Another Reading Challenge



Missoula Public Library’s New Reading Challenge Lists are fun to review when you are looking for something to read. This week I want to highlight some choices from Left-handed Authors. 

The Fire Next Time by James Baldwin
   A national bestseller when it first appeared in 1963, The Fire Next Time galvanized the nation, gave passionate voice to the emerging civil rights movement—and still lights the way to understanding race in America today.
  The book is a personal and provocative document from the iconic author of If Beale Street Could Talk and Go Tell It on the Mountain. It consists of two ”letters,“ written on the occasion of the centennial of the Emancipation Proclamation, that exhort Americans, both black and white, to attack the terrible legacy of racism. Described by The New York Times Book Review as ”sermon, ultimatum, confession, deposition, testament, and chronicle…all presented in searing, brilliant prose," The Fire Next Time stands as a classic of literature.
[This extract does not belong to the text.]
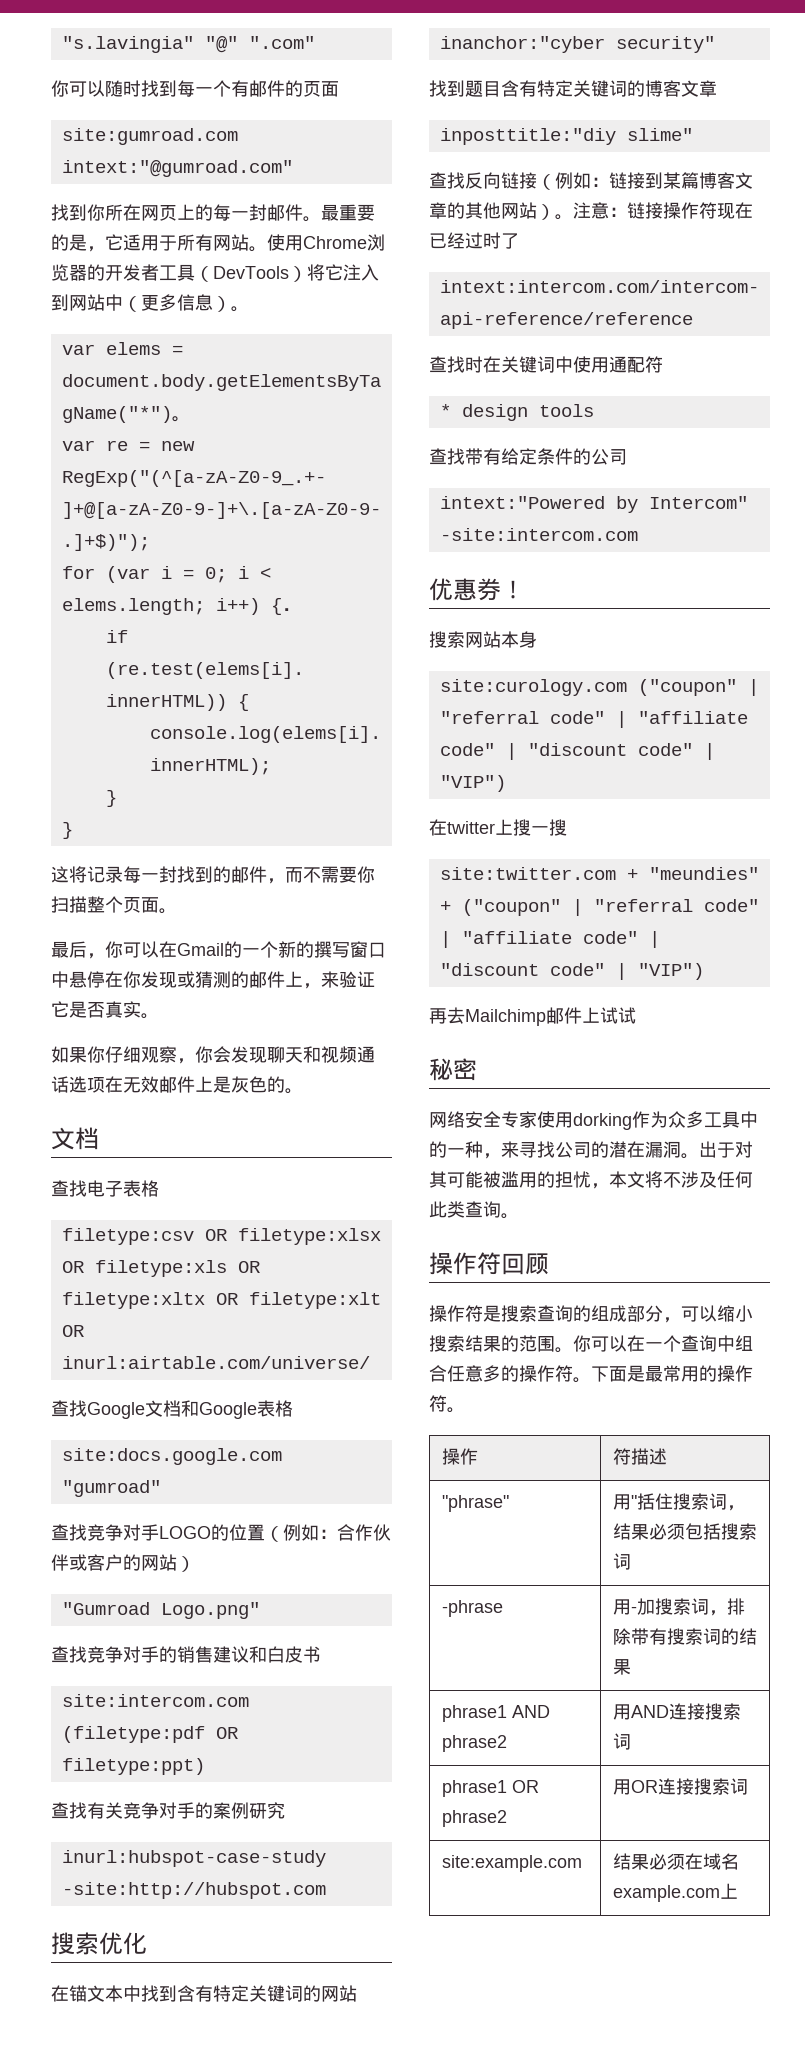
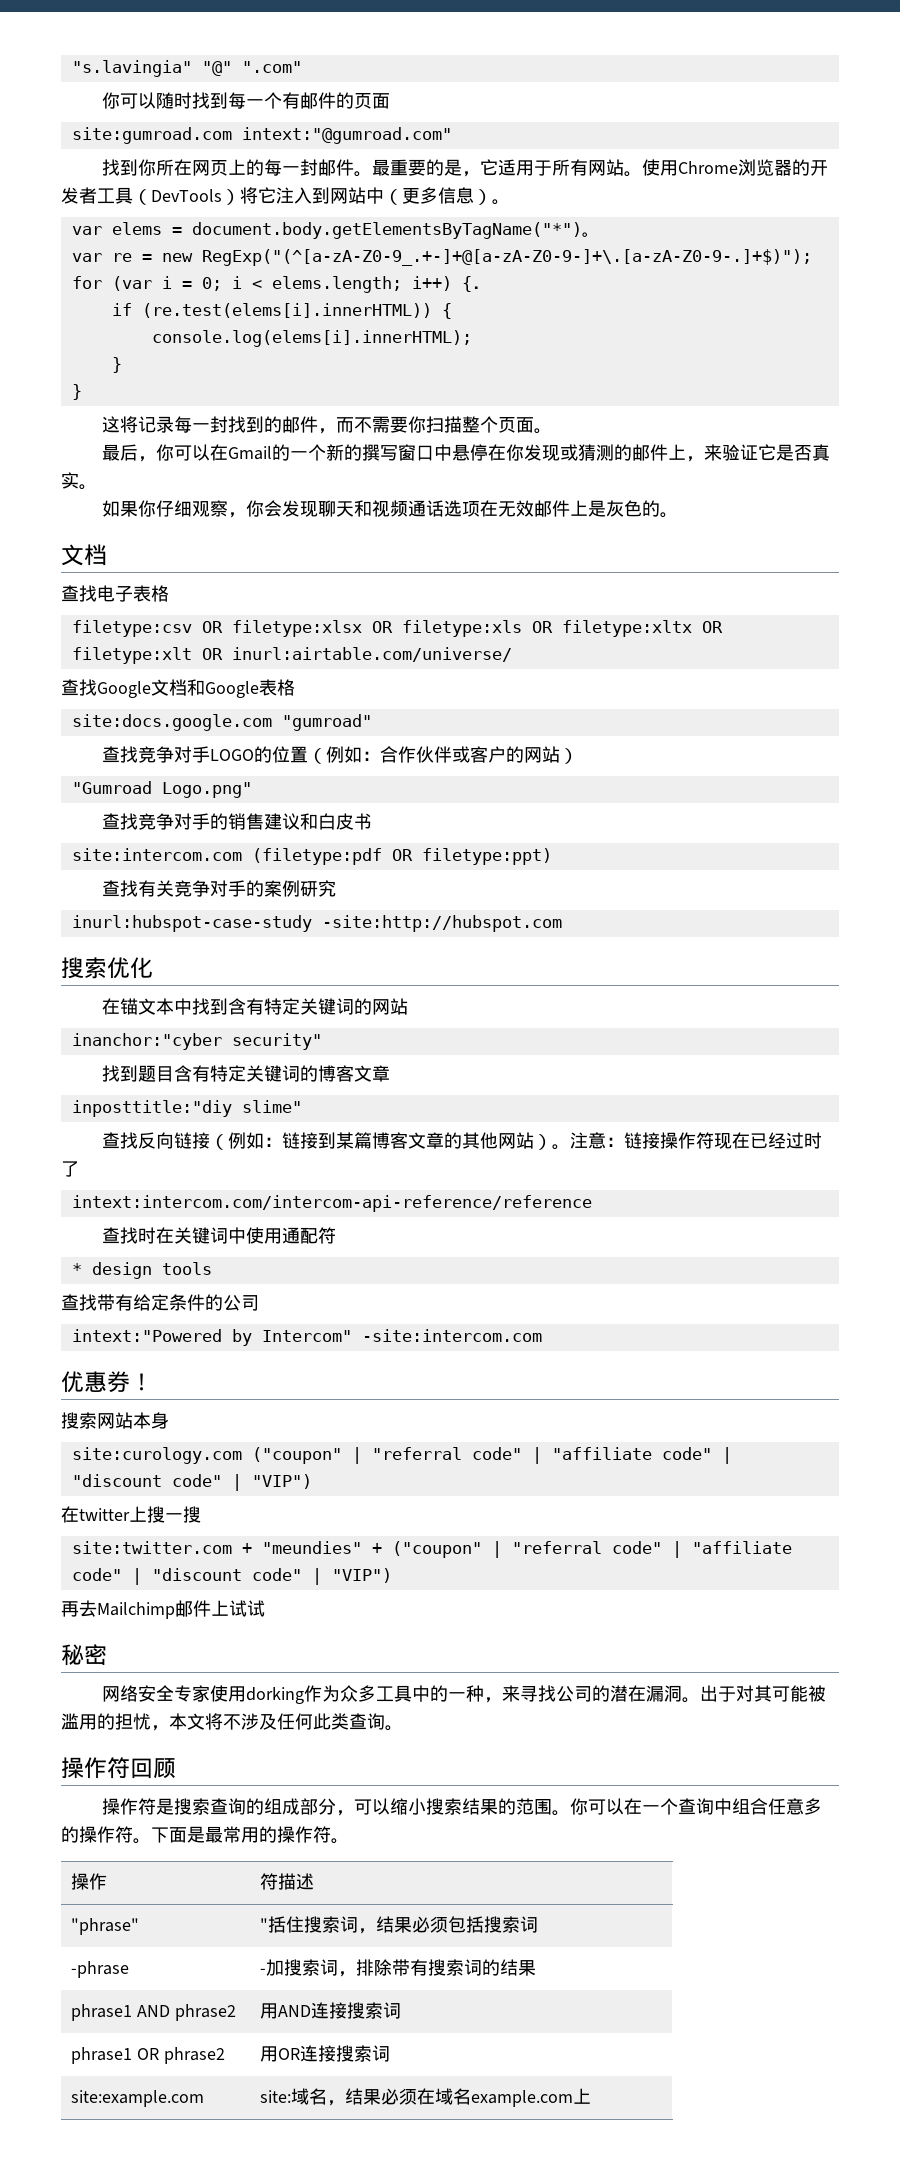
[612,1494,631,1510] 用 -> (140, 1926) none
[612,1599,631,1615] 用 -> (130, 1969) none
(582, 1863) none -> [260,2088,346,2106] site:域名，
The Story of My Life: The Restored Edition by Helen Keller
   Helen Keller’s story of struggle and achievement is one of unquenchable hope. From tales of her difficult early days, to details of her relationship with her beloved teacher Anne Sullivan, to her impressions of academic life, Keller’s honest, straightforward writing lends insight into an amazing mind.
   Originally published in 1903, Keller’s fascinating memoir narrates the events of her life up to her third year at Radcliffe College. In addition to reprinting Keller’s long-lost original work, this edition contains excerpts from her little-known, deeply personal memoir The World We Live In, which give readers a detailed look into an otherwise unimaginable existence, as well as an excerpt from Out of the Dark, a political commentary Keller wrote during her years as a socialist.
   Helen Keller, born in 1880, was the first deaf-blind graduate of Radcliffe College. Later, she became a high-profile socialist, and throughout her life she was a strong advocate for the blind and deaf communities, visiting over thirty-five countries and publishing fourteen books about her experiences, which have been translated into more than fifty languages. She died in 1968. 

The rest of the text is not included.